= List of books of the King James Version =

Old Testament, Apocrypha, and New Testament books of the King James Version

The contents page in a complete 80-book King James Bible, listing "The Books of the Old Testament", "The Books called Apocrypha", and "The Books of the New Testament". (1769)

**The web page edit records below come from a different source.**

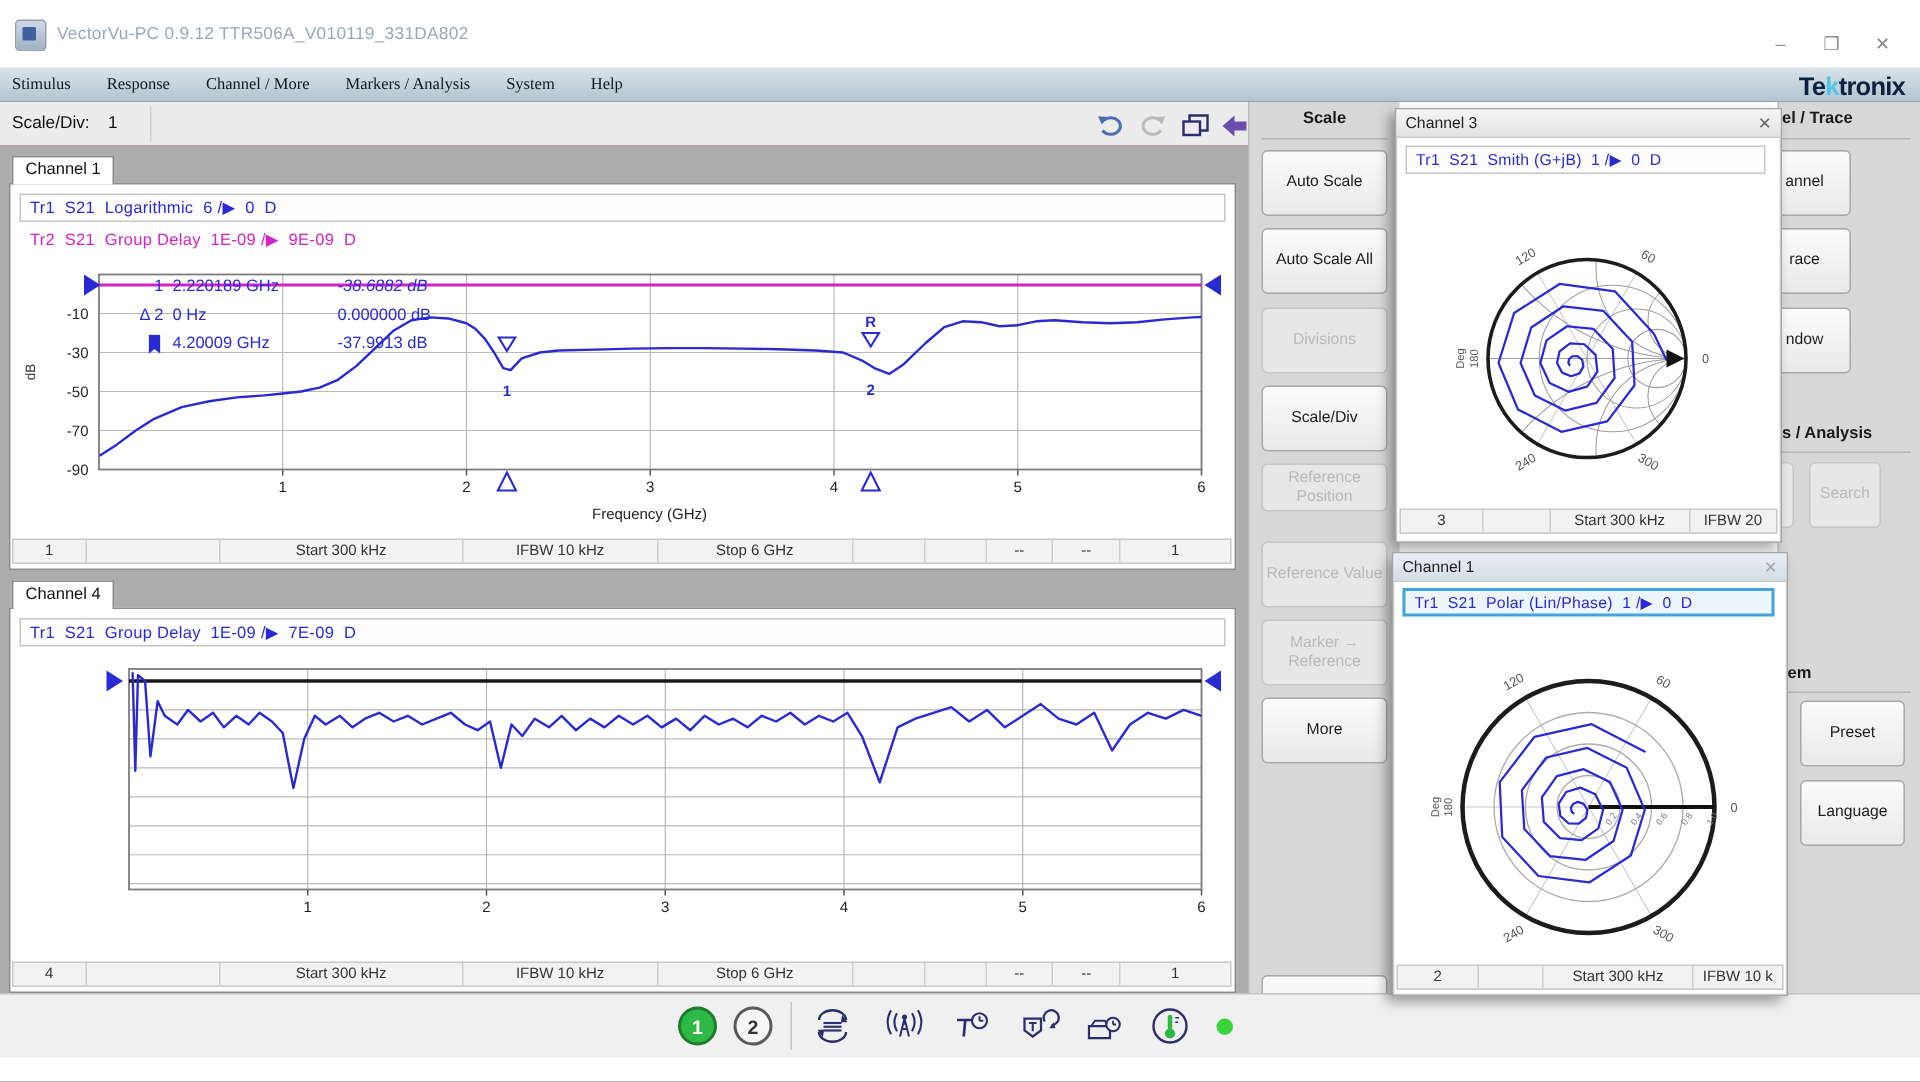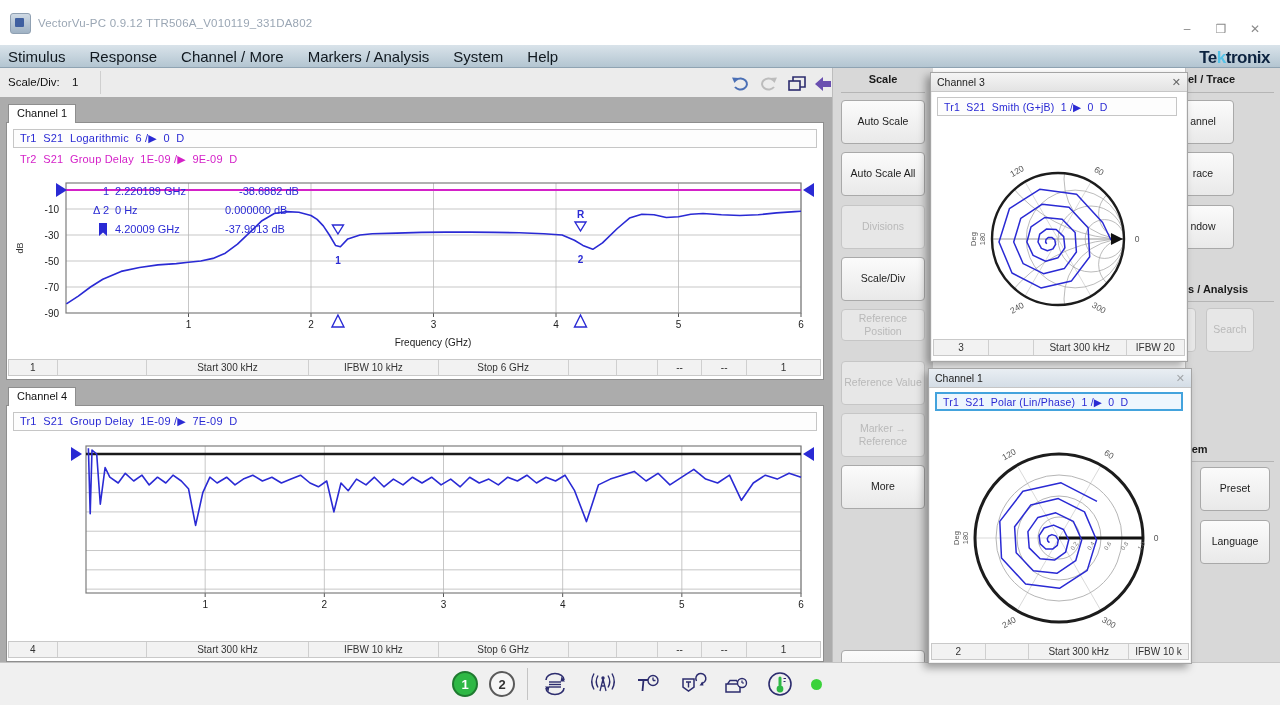--- a/index.html
+++ b/index.html
@@ -16,7 +16,7 @@
   
   #menubar{left:0;top:45px;width:1280px;height:23px;background:linear-gradient(#d9e3ea,#b3c5d1);
            border-bottom:1px solid #8fa3b2;display:flex;align-items:center;padding-left:8px;box-sizing:border-box;}
-  .mitem{font-size:15px;color:#10181f;margin-right:24px;white-space:nowrap;}
+  .mitem{font-size:11px;color:#10181f;margin-right:24px;white-space:nowrap;font-family:Liberation Serif, serif;}
   #brand{position:absolute;right:10px;top:3px;font-size:17px;font-weight:bold;color:#0c2340;letter-spacing:-0.5px;}
   #brand .k{color:#55c3e8;}
   

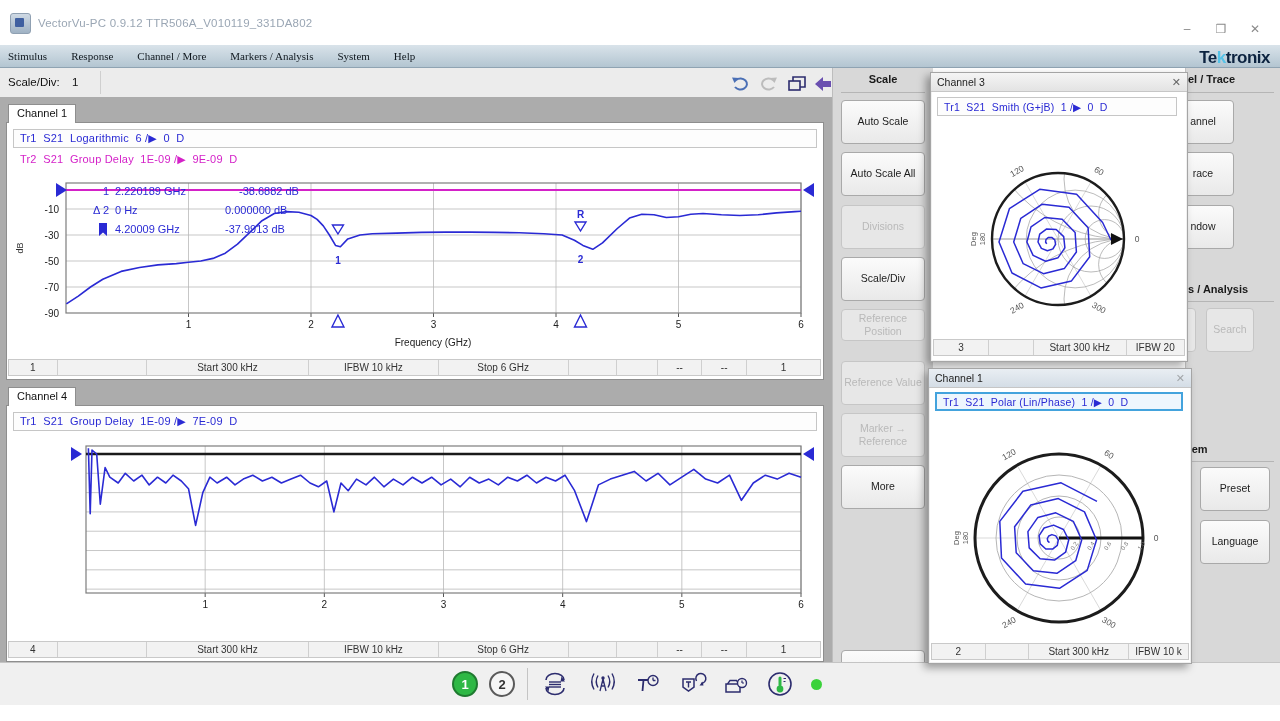--- a/index.html
+++ b/index.html
@@ -163,7 +163,7 @@
       </svg>
     <div class="abs mrow" style="left:72px;top:62px;width:30px;text-align:right;">1</div>
     <div class="abs mrow" style="left:108px;top:62px;">2.220189 GHz</div>
-    <div class="abs mrow" style="left:232px;top:62px;">-38.6882 dB</div>
+    <div class="abs mrow" style="left:218px;top:62px;font-style:italic;">-38.6882 dB</div>
     <div class="abs mrow" style="left:72px;top:81px;width:30px;text-align:right;">Δ 2</div>
     <div class="abs mrow" style="left:108px;top:81px;">0 Hz</div>
     <div class="abs mrow" style="left:218px;top:81px;">0.000000 dB</div>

These are the books of the King James Version of the Bible along with the names and numbers given them in the Douay Rheims Bible and Latin Vulgate. This list is a complement to the list in Books of the Latin Vulgate. It is an aid to finding cross references between two longstanding standards of biblical literature.

==Preliminary note==
Originally, when published in 1611, the King James Bible contained 80 Books, including those of the Old Testament, Apocrypha, and New Testament; in the early 1800s, the printing of the Books of the Apocrypha within the Bible became less common in England. The Catholic Bible contains 73 books; seven, called the deuterocanonical books taken from the 14 books of the Apocrypha. These seven are considered canonical by the Catholic Church, the Eastern Orthodox Church, the Oriental Orthodox Church, and the Church of the East, but not generally by other Christians. Evangelical-Lutherans and Anglicans often do include the Apocrypha as an intertestamental section between the Old Testament and New Testament; these are included in their lectionary readings.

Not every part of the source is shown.